The oxidation of cyclic ketones with peracids serves as a useful route for lactones (cyclic ester).
MECHANISM: The reaction is catalyzed by acid and the rate of oxidation is accelerated by electron-donating groups in the ketone and by electron-withdrawing groups in the peracids. The reaction also occurs with the retention of configuration.
MIGRATORY APTITUTE: There is always a possibility of two isomeric esters for an unsymmetrical ketone. As can be seen from the examples below and also a study of a series of alkyl aryl ketones and from other studies, the relative ease of migration (migratory aptitude) of various groups in the Baeyer-Villiger oxidation reaction is: t-alkyl > cyclohexyl ~ sec-alkyl ~ benzyl ~ phenyl > primary > cyclopropyl > methyl.
EXAMPLE 1: To a mixture of ketone (1 mmol) in CH3CN (4 mL), 1,1,2,2-tetrahydroperoxy-1,2-diphenylethane (THPDPE 1 mmol), and KHCO3 (1 mmol) was added and the solution was stirred at room temperature. After the completion of the reaction, as monitored by TLC, Na2SO3 (3 M, 1mL) and saturated NaCl (5 mL) were added to the mixture, and the corresponding products were extracted with CHCl3 (3 × 5 mL) (K. Khosravi, S. Naserifar / Tetrahedron 2018, 74, 6584-6592)
EXAMPLE 2: A solution of a-acetoxy ketones (50 mg, 0.28 mmol) and KHCO3 (35 mg, 0.35 mmol) in 10 mL CH 2 Cl2 were stirred, and commercial grade m-CPBA (80% activity, 61 mg, 0.35 mmol) was added to this mixture. The reaction mixture was stirred under reflux (REF: A.S. Demir, A. Aybey / Tetrahedron 2008, 64, 11256–11261)

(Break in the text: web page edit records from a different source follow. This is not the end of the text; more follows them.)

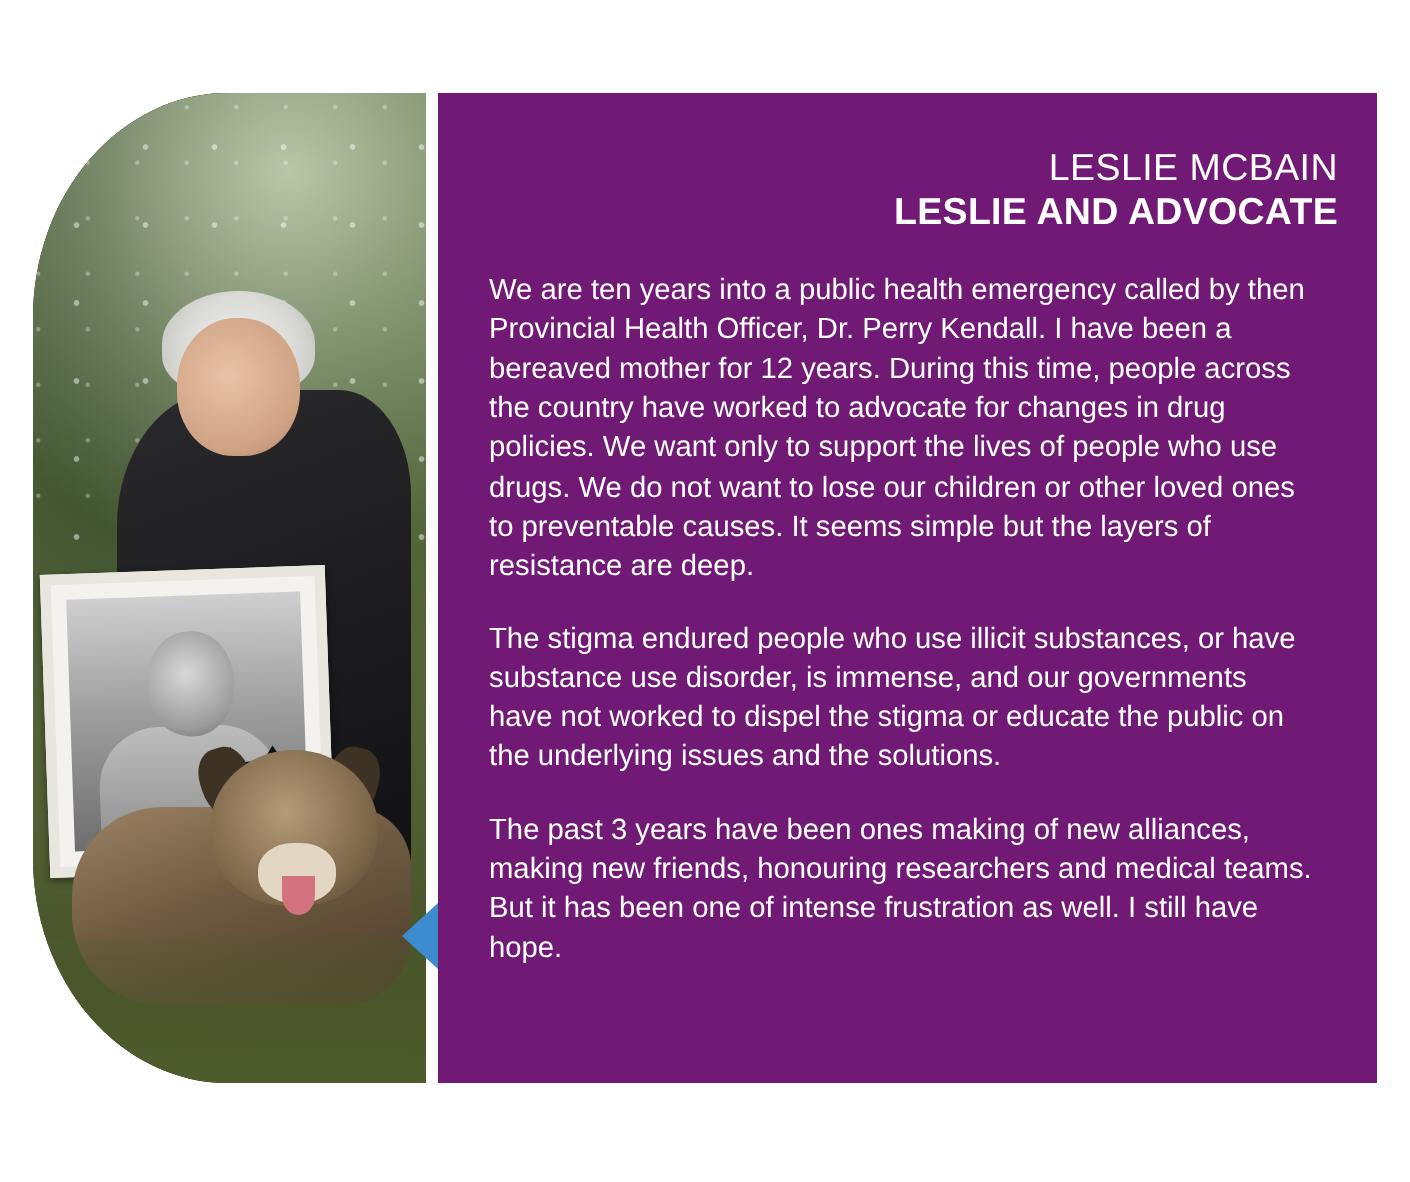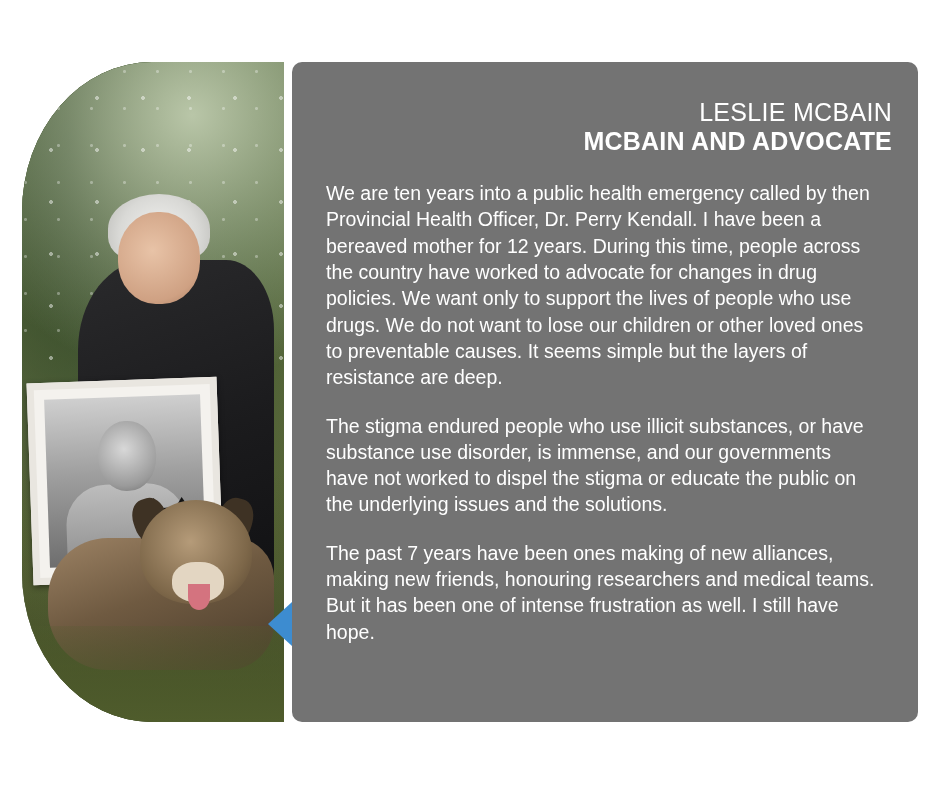"LESLIE MCBAIN" .quote-panel { background: #737373 -> #701a75; border-radius: 10px -> none }
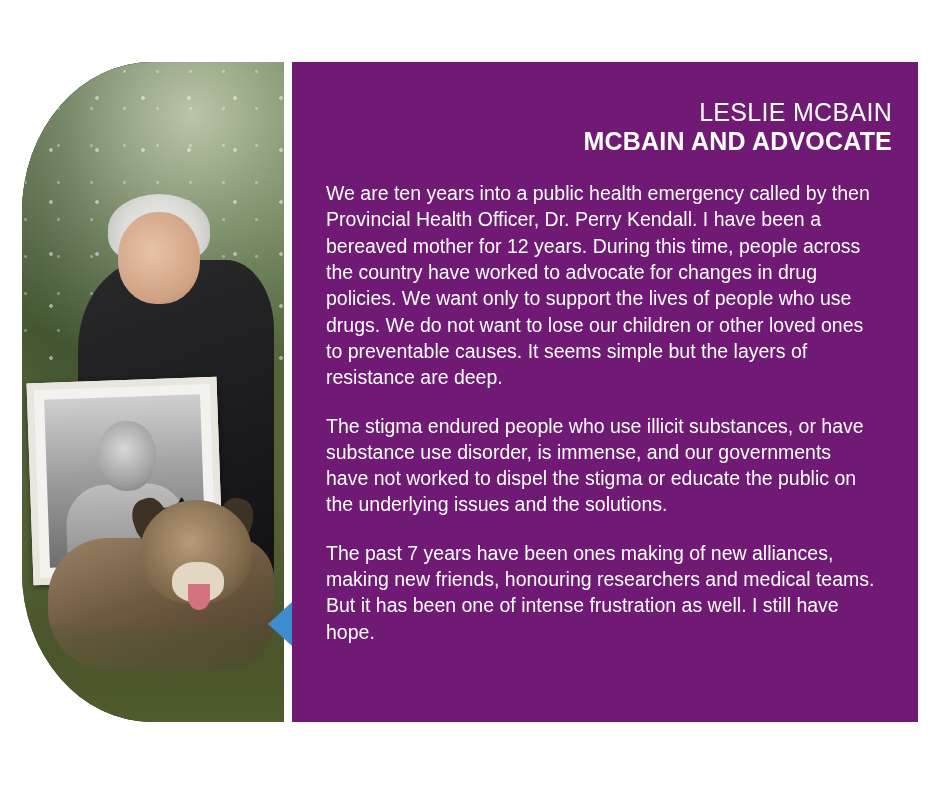"MCBAIN AND ADVOCATE" div.role { text: MCBAIN -> LESLIE }
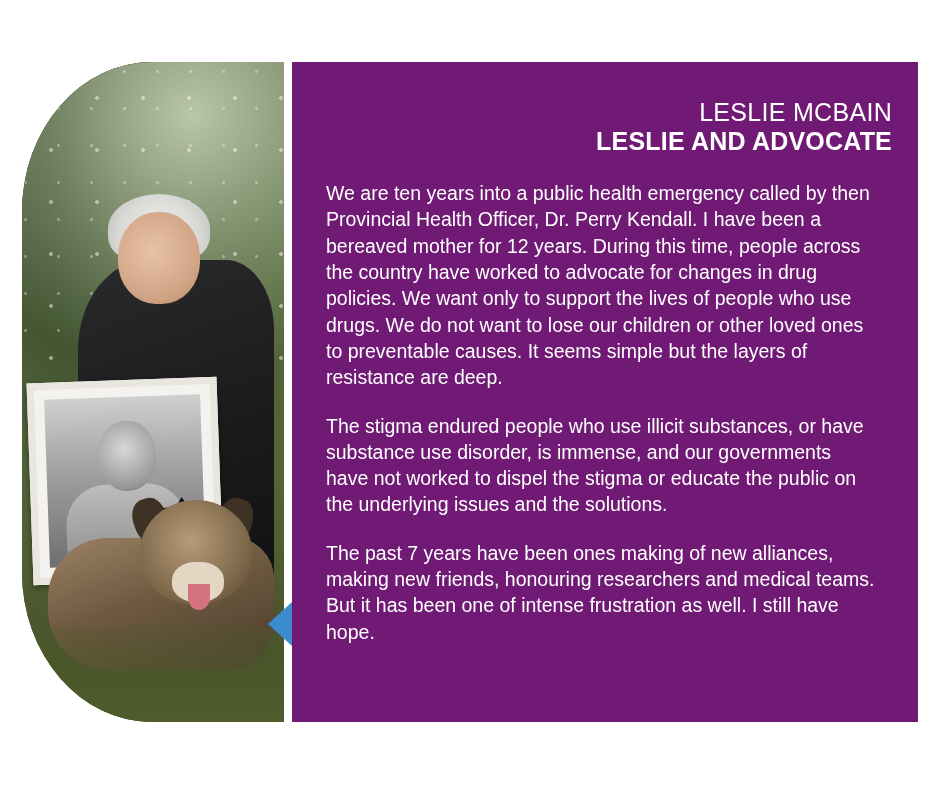"The past 7 years have" p { text: 7 -> 3 }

EXAMPLE 3: Compound (8.4 g, 27 mmol) was dissolved in anhydrous CH2Cl2 (58 ml) and 3-chloroperoxybenzoic acid (12.3 g) was added in one portion. The suspension was cooled to 0 °C, and trifluoroacetic acid (2.0 ml) was added dropwise over 5–10 min. The reaction flask was protected from light, and the mixture was stirred for 3–5 days at room temperature, poured onto water (100 ml), and neutralized with ammonium hydroxide solution. The layers were separated, and the aqueous layer was extracted with CH2Cl2 (60 ml). After purification on a silica gel column (n-hexane/EtOAc = 2:1) the title compound was obtained as a yellow oil (REF: M.-K. Hu et al. / Bioorg. Med. Chem. 2008, 16, 1957–1965).